■ BRIEF ■
Every line holding "class" should be copied from the records below.

■ SUPPLIED RECORDS ■
* * * * * * *

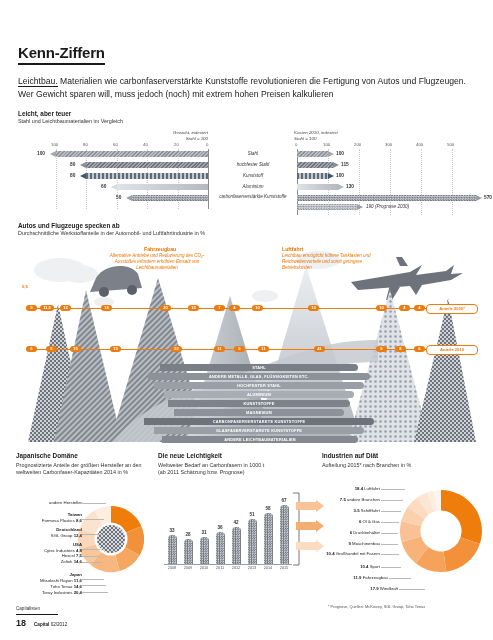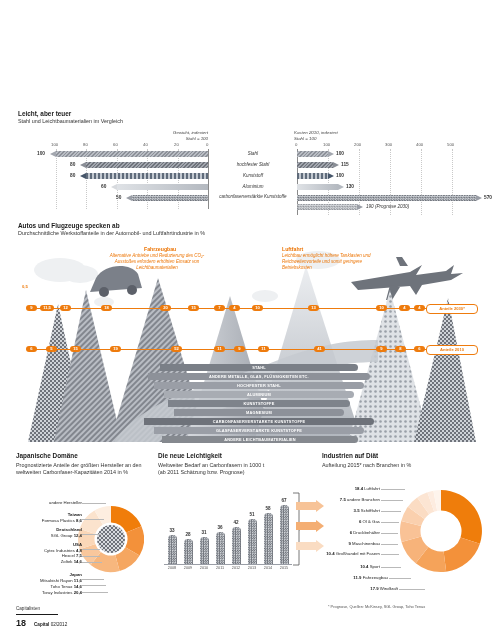--- a/index.html
+++ b/index.html
@@ -81,6 +81,7 @@
 <div class="page">
 
   <div class="header">
+    <div class="kicker">Kenn-Ziffern</div>
   </div>
 
   <div class="b1">

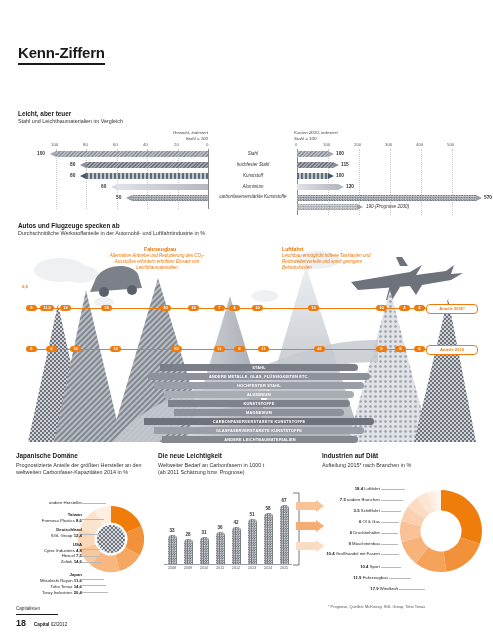--- a/index.html
+++ b/index.html
@@ -82,6 +82,7 @@
 
   <div class="header">
     <div class="kicker">Kenn-Ziffern</div>
+    <div class="dek"><span class="lead">Leichtbau.</span><span> Materialien wie carbonfaserverstärkte Kunststoffe revolutionieren die Fertigung von Autos und Flugzeugen. Wer Gewicht sparen will, muss jedoch (noch) mit extrem hohen Preisen kalkulieren</span></div>
   </div>
 
   <div class="b1">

* * * * * * *

■ SOLVED EXERCISE ■
 <div class="page">
   <div class="header">
+    <div class="kicker">Kenn-Ziffern</div>
   <div class="b1">
   <div class="header">
     <div class="kicker">Kenn-Ziffern</div>
+    <div class="dek"><span class="lead">Leichtbau.</span><span> Materialien wie carbonfaserverstärkte Kunststoffe revolutionieren die Fertigung von Autos und Flugzeugen. Wer Gewicht sparen will, muss jedoch (noch) mit extrem hohen Preisen kalkulieren</span></div>
   <div class="b1">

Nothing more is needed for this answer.